> _Record excerpts_:
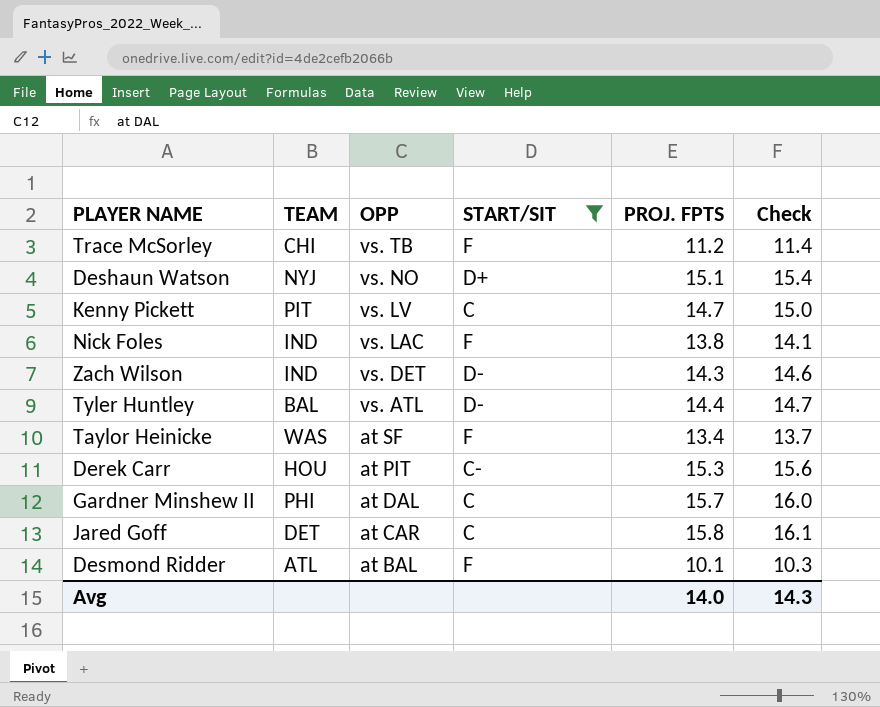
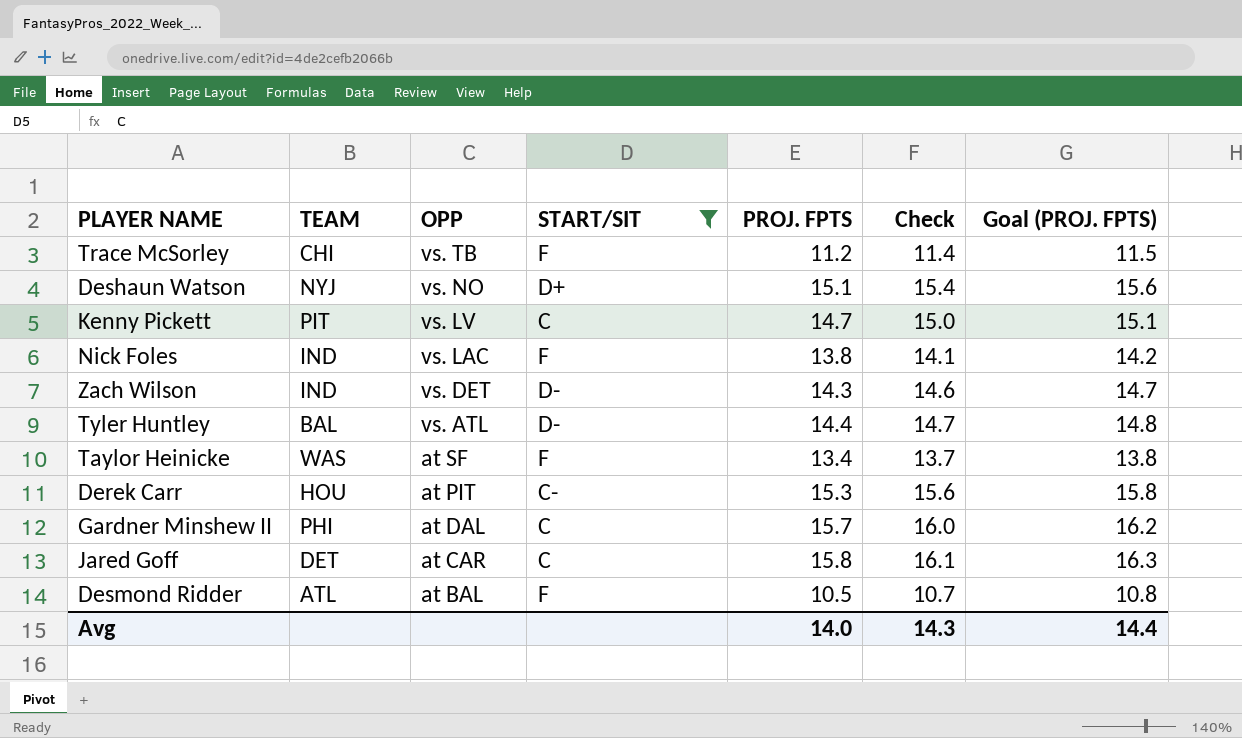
column Goal (PROJ. FPTS) | formula: none -> [PROJ. FPTS] * 1.03
Desmond Ridder | PROJ. FPTS: 10.1 -> 10.5
Desmond Ridder | Check: 10.3 -> 10.7

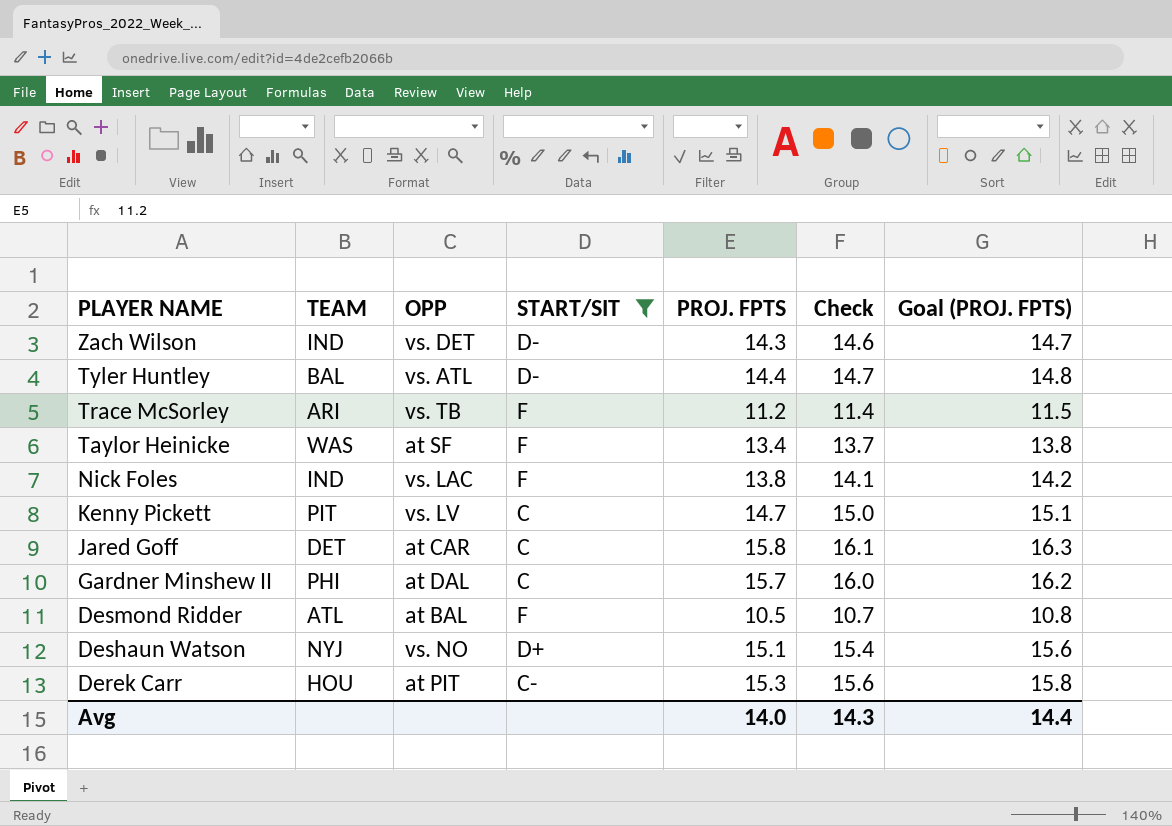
row order: OPP descending -> PLAYER NAME descending
Trace McSorley | TEAM: CHI -> ARI

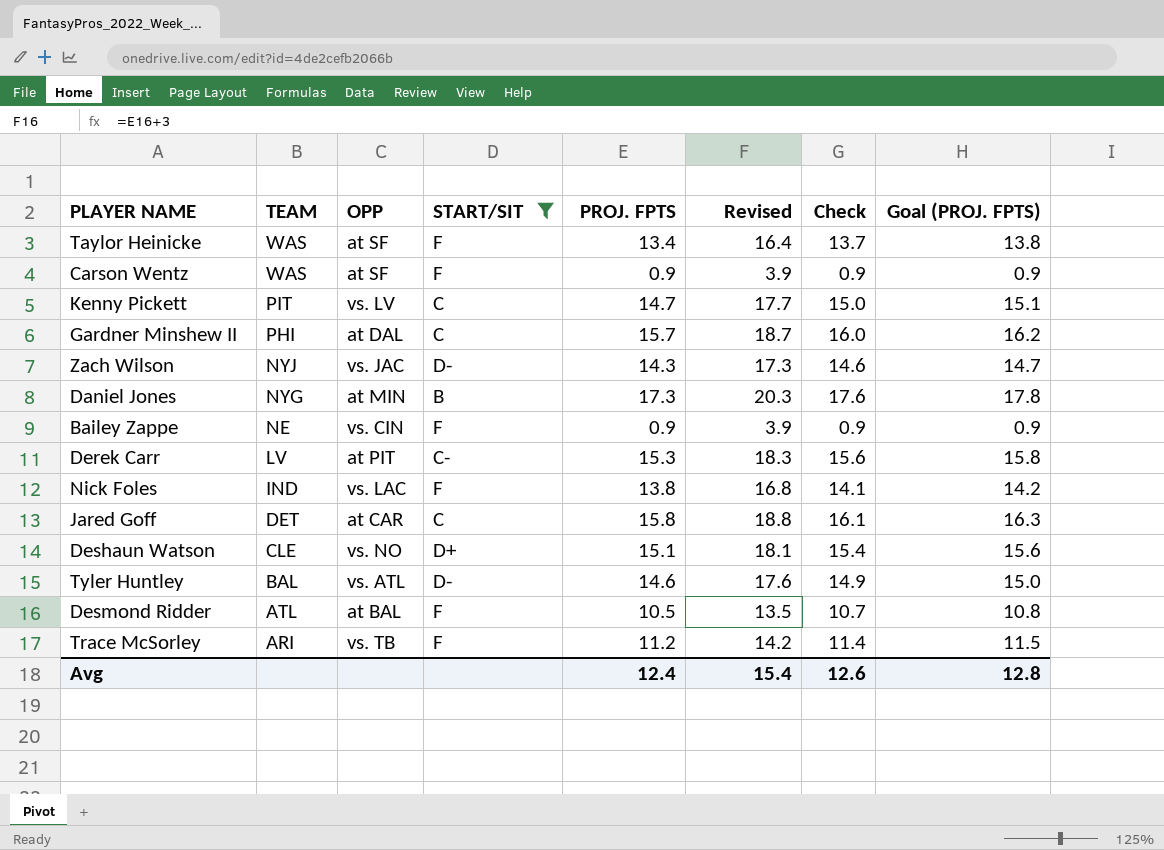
row order: PLAYER NAME descending -> TEAM descending
column Revised | formula: none -> [PROJ. FPTS] + 3
row Carson Wentz: none -> WAS | at SF | F | 0.9 | 3.9 | 0.9 | 0.9
Zach Wilson | TEAM: IND -> NYJ
Zach Wilson | OPP: vs. DET -> vs. JAC
row Daniel Jones: none -> NYG | at MIN | B | 17.3 | 20.3 | 17.6 | 17.8
row Bailey Zappe: none -> NE | vs. CIN | F | 0.9 | 3.9 | 0.9 | 0.9
Derek Carr | TEAM: HOU -> LV
Deshaun Watson | TEAM: NYJ -> CLE
Tyler Huntley | PROJ. FPTS: 14.4 -> 14.6
Tyler Huntley | Check: 14.7 -> 14.9
Tyler Huntley | Goal (PROJ. FPTS): 14.8 -> 15.0
Avg | PROJ. FPTS: 14.0 -> 12.4
Avg | Check: 14.3 -> 12.6
Avg | Goal (PROJ. FPTS): 14.4 -> 12.8

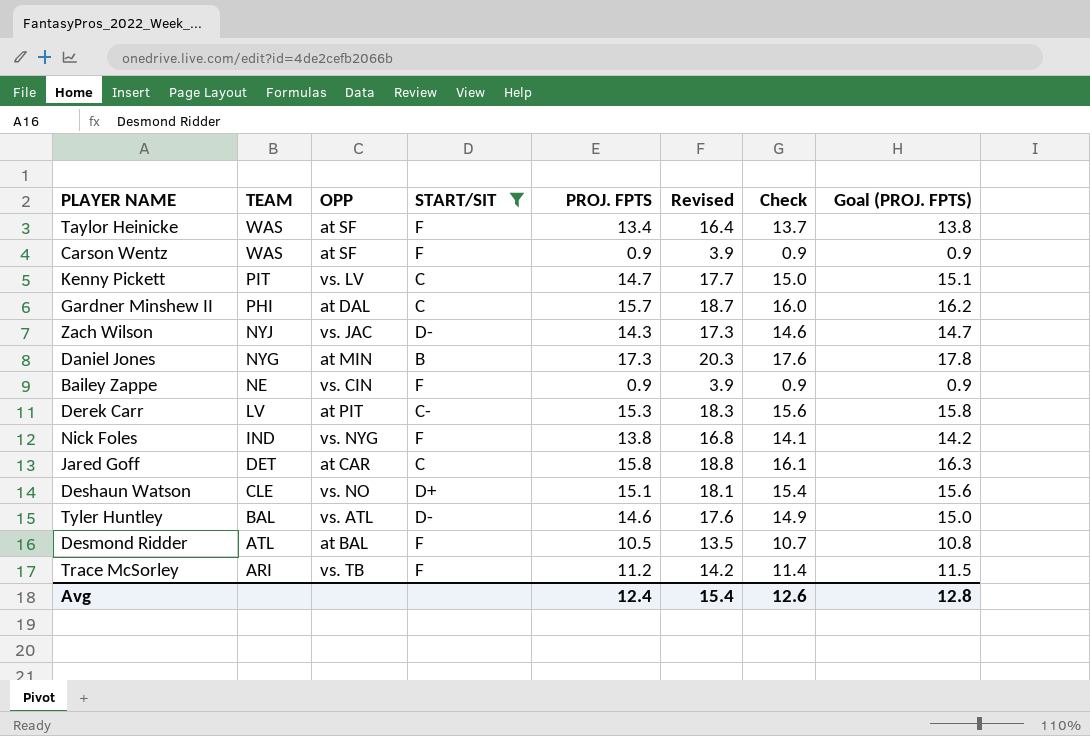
Nick Foles | OPP: vs. LAC -> vs. NYG

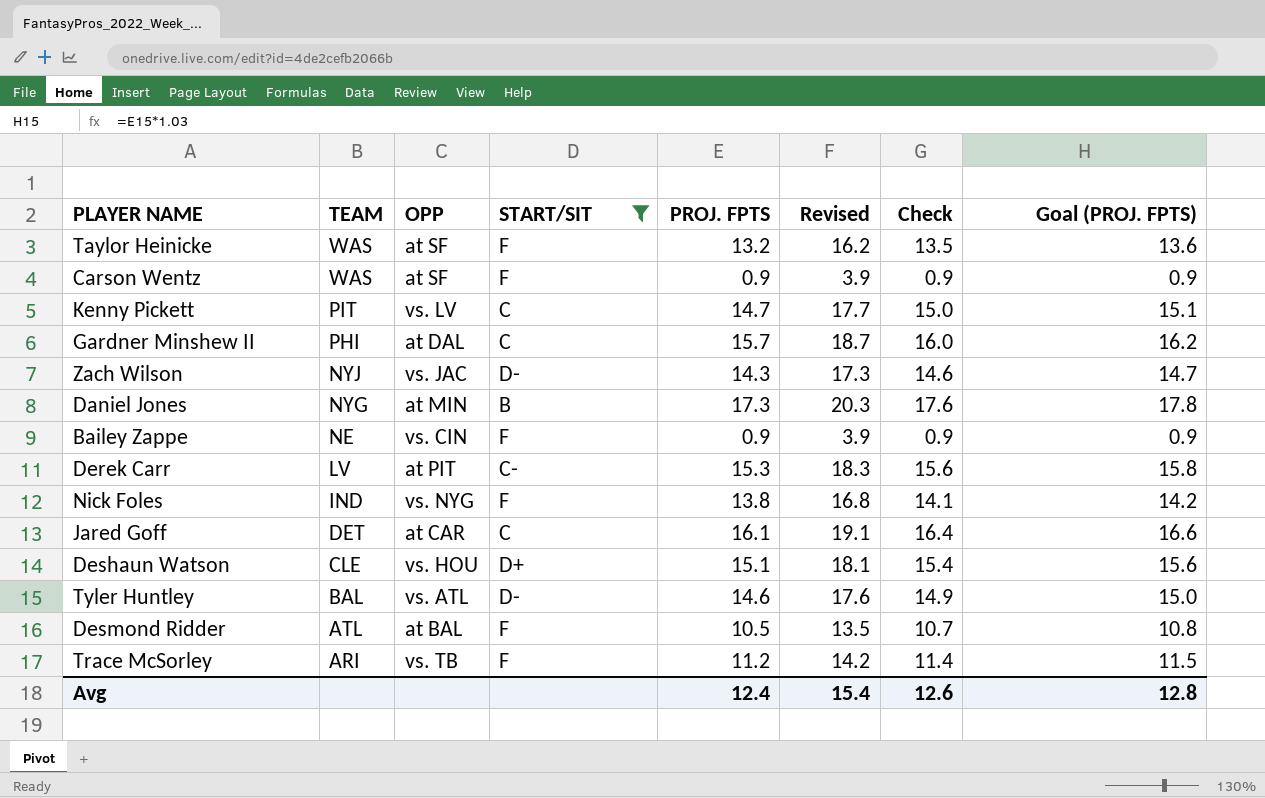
Taylor Heinicke | PROJ. FPTS: 13.4 -> 13.2
Taylor Heinicke | Revised: 16.4 -> 16.2
Taylor Heinicke | Check: 13.7 -> 13.5
Taylor Heinicke | Goal (PROJ. FPTS): 13.8 -> 13.6
Jared Goff | PROJ. FPTS: 15.8 -> 16.1
Jared Goff | Revised: 18.8 -> 19.1
Jared Goff | Check: 16.1 -> 16.4
Jared Goff | Goal (PROJ. FPTS): 16.3 -> 16.6
Deshaun Watson | OPP: vs. NO -> vs. HOU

> _Work item_:
Search the entries above for "Ridder". Show every line that has it.

> _Written solution_:
Desmond Ridder | PROJ. FPTS: 10.1 -> 10.5
Desmond Ridder | Check: 10.3 -> 10.7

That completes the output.